9 In this case, although the failure of the sentencing Judge to provide any reasons for fixing an effective non-parole period at more than 75% of the effective head sentence, is surprising, there are factors which would well have inspired his Honour to take the course he did. These include the very serious nature of the Applicant’s conduct towards his victim and of the effect on her – matters which, in light of the Applicant’s history more than justify the length of the non-parole period fixed. There were also the facts that the Applicant had participated with no long term benefit in drug and alcohol programs previously and there was little to indicate that a lengthy period on parole was likely to be of benefit to him.

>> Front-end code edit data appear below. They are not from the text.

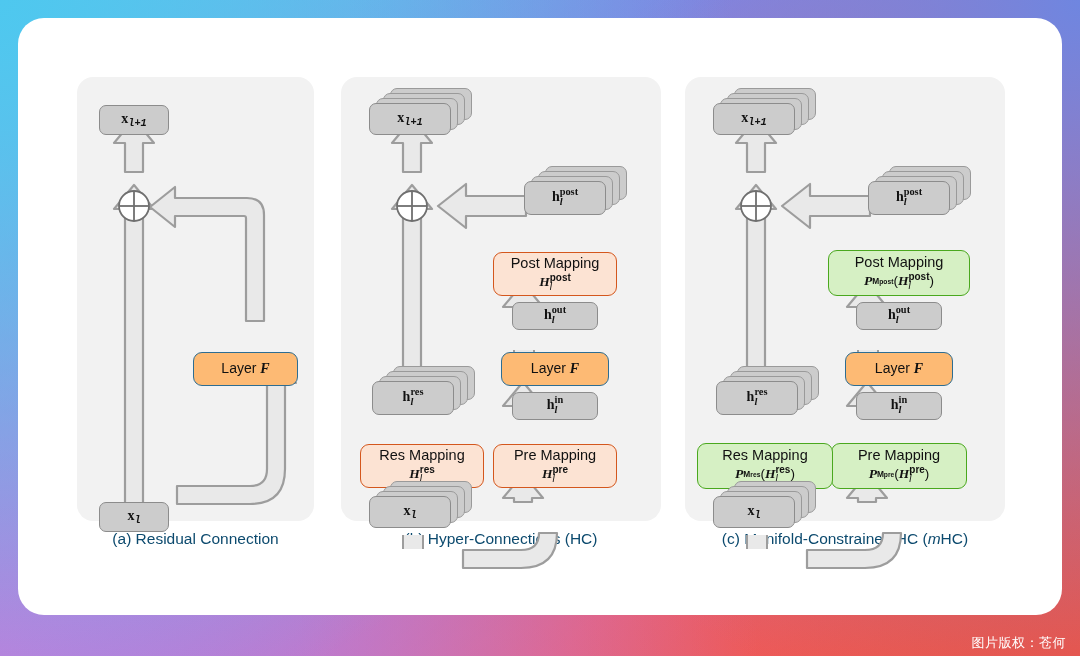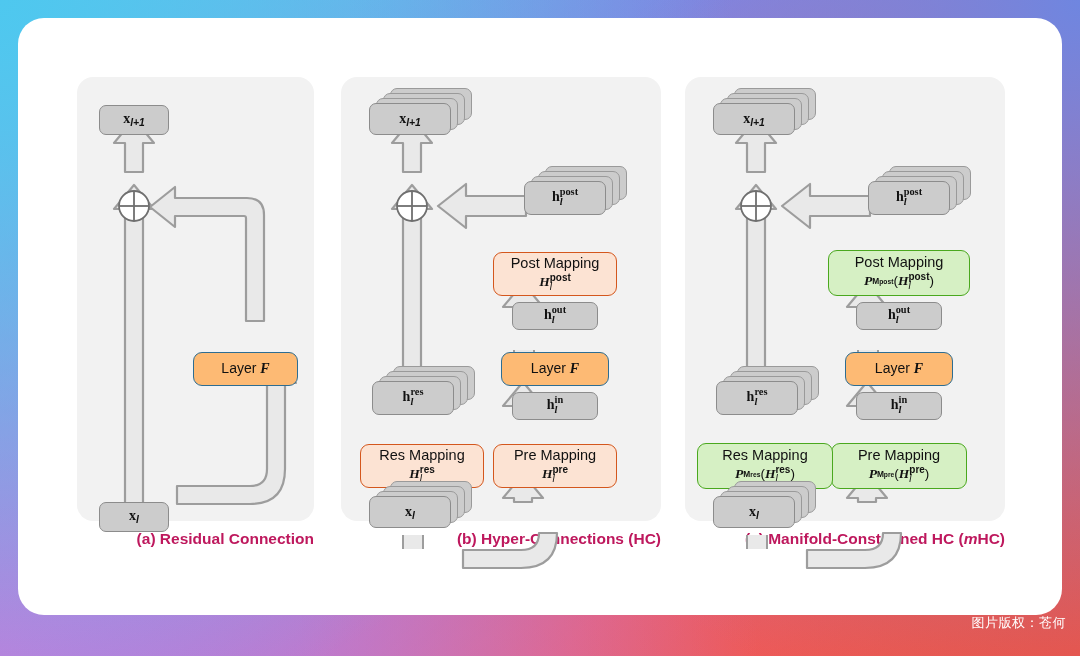--- a/index.html
+++ b/index.html
@@ -123,7 +123,7 @@
 
   
   .mvar  { font-family: "Liberation Serif", serif; font-weight: bold; }
-  .msub  { font-family: Liberation Sans, sans-serif; font-style: italic; font-size: .74em; vertical-align: -.28em; }
+  .msub  { font-family: Liberation Mono, monospace; font-style: italic; font-size: .74em; vertical-align: -.28em; }
   .cal   { font-family: "Liberation Serif", serif; font-style: italic; font-weight: bold; }
   .supsub { display:inline-block; vertical-align: middle; font-size:.74em; line-height:1;
             text-align:left; position:relative; top:-.05em; }

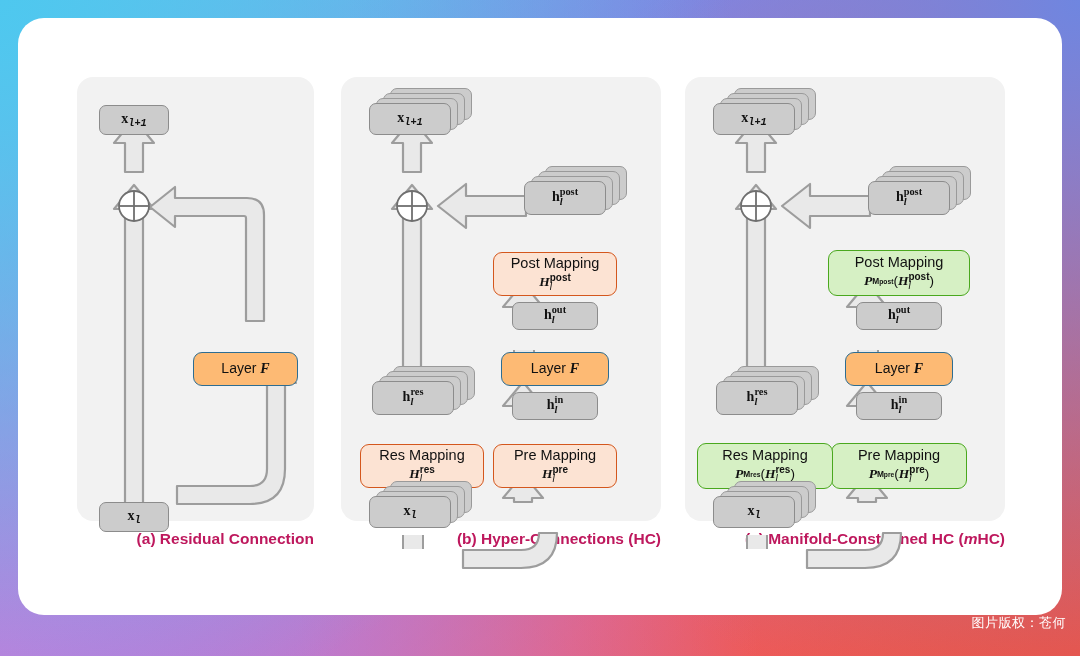--- a/index.html
+++ b/index.html
@@ -53,11 +53,10 @@
   .caption {
     position: absolute;
     top: 512px;
-    text-align: right;
+    text-align: center;
     font-size: 15.5px;
-    color: #be185d;
+    color: #0c4a6e;
     white-space: nowrap;
-    font-weight: bold;
   }
   #cap-a { left: 59px;  width: 237px; }
   #cap-b { left: 323px; width: 320px; }

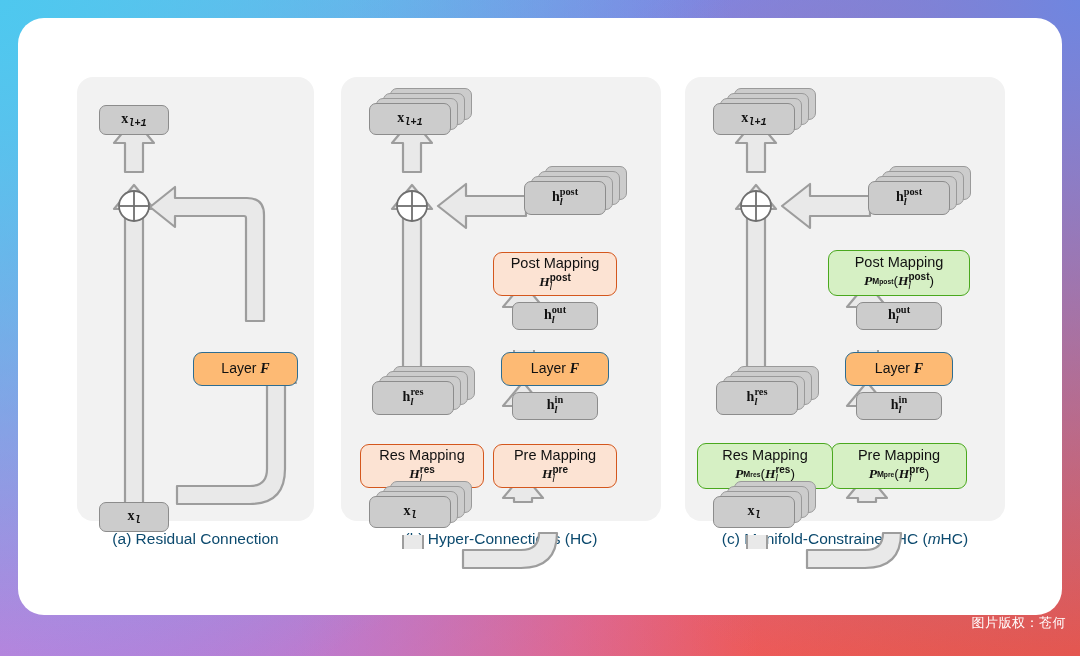--- a/index.html
+++ b/index.html
@@ -32,7 +32,7 @@
 
   .watermark {
     position: absolute;
-    right: 14px; bottom: 24px;
+    right: 14px; bottom: 4px;
     font-size: 13px;
     color: #ffffff;
     letter-spacing: .5px;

10 In making this last observation I do not ignore the fact that in a report from Miss Duffy of Duffy Barrier Robilliard, psychologists she observed “(the Applicant) will also require close probation and parole service supervision upon release, and continuing drug and alcohol counselling in the community. Should there be any more intensive rehabilitation programs offered within the prison system, it would be to his advantage if he could attend.” His Honour did not say whether or not he accepted this evidence. For myself, I would think that, having regard to the Applicant’s history, whether he would derive any benefit from more than the 6 months parole period Judge Armitage fixed is problematic.
11 Thus there are not the number of factors which there were in R v Reicher to induce one to the conclusion that in determining the sentences he imposed, the effective period during which the Applicant will be eligible for parole was the result of the topic being overlooked. It may also be observed that the conclusion of Judge Armitage’s remarks on sentence was in terms:-
- “ I sentence you to total term of imprisonment of three years to date from 7 December 2005 to expire on 6 December 2008. Subject to the Crimes (Sentencing Procedure) Act you will be released on parole on 6 March 2008.”
12 The juxtaposition of the two dates argues against the significance of them being overlooked.
13 However, in the end result I do not find it necessary to decide what is the explanation for the result. The Applicant’s offending was, as I have indicated, extremely serious. Though recognising these are not the sole criteria, the requirements of general and personal deterrence and retribution are such that no lesser non-parole period inherent in the sentences under appeal was required. No doubt if the Applicant is genuine about reform, at the end of the 6 month parole period which Judge Armitage directed the Applicant will be able to continue his efforts towards rehabilitation with the assistance of some organisation other than the Probation and Parole Service.
14 I am satisfied that no sentence less severe than that imposed on the Applicant was warranted and should have been passed and in that situation Section 6 of the Criminal Appeal Act requires that the Court dismiss the appeal.
15 STUDDERT J: I agree. The order of the Court will be what is proposed by Justice Hulme.